Hormonal Regulation—Effect of Insulin on Glucose Pathways Considering hepatic carbohydrate metabolism, which statement best describes insulin’s coordinated effects on gluconeogenesis and glycolysis?

Difficulty: Easy

Correct Answer: Inhibits gluconeogenesis and stimulates glycolysis

Explanation:


Introduction / Context:
Insulin is an anabolic hormone secreted in response to elevated blood glucose. It promotes storage and utilization of glucose while suppressing endogenous glucose production. Distinguishing insulin’s effects on gluconeogenesis (making glucose) versus glycolysis (breaking down glucose) is fundamental to understanding fed-state metabolism.


Given Data / Assumptions:

  • Tissue of interest: liver (primary regulator of blood glucose).
  • Fed state: high insulin, low glucagon.
  • Key regulatory enzymes affected by insulin signaling and phosphorylation states.


Concept / Approach:
Insulin activates glycolysis by increasing the activity of enzymes such as phosphofructokinase-1 (via increased fructose-2,6-bisphosphate through PFK-2), and pyruvate kinase. Simultaneously, insulin suppresses gluconeogenesis by downregulating key enzymes (PEP carboxykinase, fructose-1,6-bisphosphatase, glucose-6-phosphatase) at transcriptional and allosteric levels. Therefore, the correct combined effect is inhibition of gluconeogenesis and stimulation of glycolysis.


Step-by-Step Solution:

Recognize fed-state signal: insulin rises, glucagon falls.Map insulin action: ↑PFK-2 → ↑F2,6BP → ↑PFK-1 → ↑glycolysis; ↑pyruvate kinase activity.Map suppression: ↓PEPCK, ↓FBPase-1, ↓G6Pase → ↓gluconeogenesis.Select the option aligning with these reciprocal effects.

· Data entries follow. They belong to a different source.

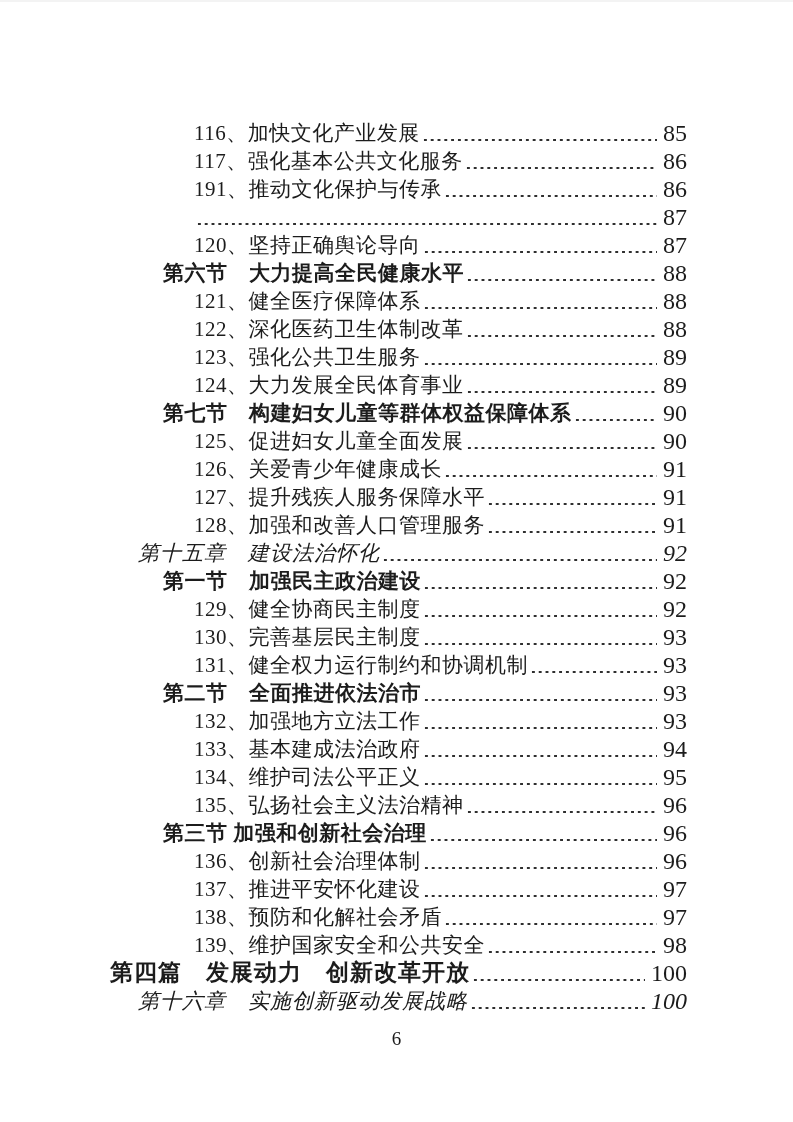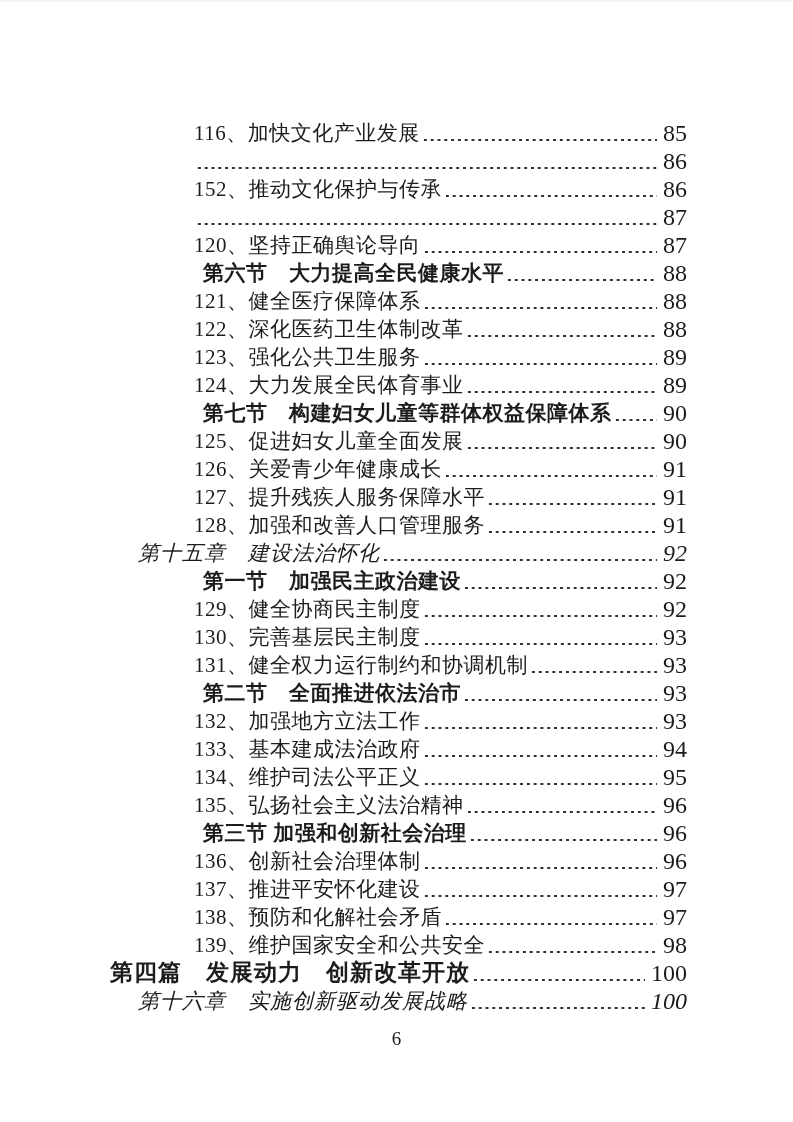--- a/index.html
+++ b/index.html
@@ -25,21 +25,21 @@
   }
   .toc-text{
     font-size:21px;
     line-height:28px;
     white-space:nowrap;
     letter-spacing:0.5px;
   }
   .lv-item{padding-left:84px;}
   .lv-item .toc-text{font-weight:normal;}
   .lv-section{padding-left:53px;}
-  .lv-section .toc-text{font-weight:bold;margin-left:40px;}
+  .lv-section .toc-text{font-weight:bold;}
   .lv-chapter{padding-left:28px;font-style:italic;}
   .lv-chapter .toc-text{
     font-family:"Liberation Sans","DejaVu Sans",sans-serif;
     font-weight:normal;
     letter-spacing:1px;
   }
   .lv-part{padding-left:0;}
   .lv-part .toc-text{
     font-weight:bold;
     font-size:23px;
@@ -76,25 +76,26 @@
 <body>
 
 <div class="page">
   <div class="toc">
       <div class="toc-row lv-item">
     <span class="toc-text">116、加快文化产业发展</span>
     <span class="leader"></span>
     <span class="pagenum">85</span>
   </div>
       <div class="toc-row lv-item">
+    <span class="toc-text">117、强化基本公共文化服务</span>
     <span class="leader"></span>
     <span class="pagenum">86</span>
   </div>
       <div class="toc-row lv-item">
-    <span class="toc-text">152、推动文化保护与传承</span>
+    <span class="toc-text">191、推动文化保护与传承</span>
     <span class="leader"></span>
     <span class="pagenum">86</span>
   </div>
       <div class="toc-row lv-item">
     <span class="leader"></span>
     <span class="pagenum">87</span>
   </div>
       <div class="toc-row lv-item">
     <span class="toc-text">120、坚持正确舆论导向</span>
     <span class="leader"></span>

Verification / Alternative check:
Clinical observation: after carbohydrate ingestion, hepatic glucose output drops (less gluconeogenesis) while glucose utilization increases (more glycolysis and glycogenesis).


Why Other Options Are Wrong:

  • A/B: insulin does not stimulate gluconeogenesis.
  • C: insulin does not shut off glycolysis in liver.
  • E: insulin profoundly affects both pathways.


Common Pitfalls:
Assuming insulin uniformly increases all glucose pathways; confusing liver regulation with muscle, which lacks glucose-6-phosphatase.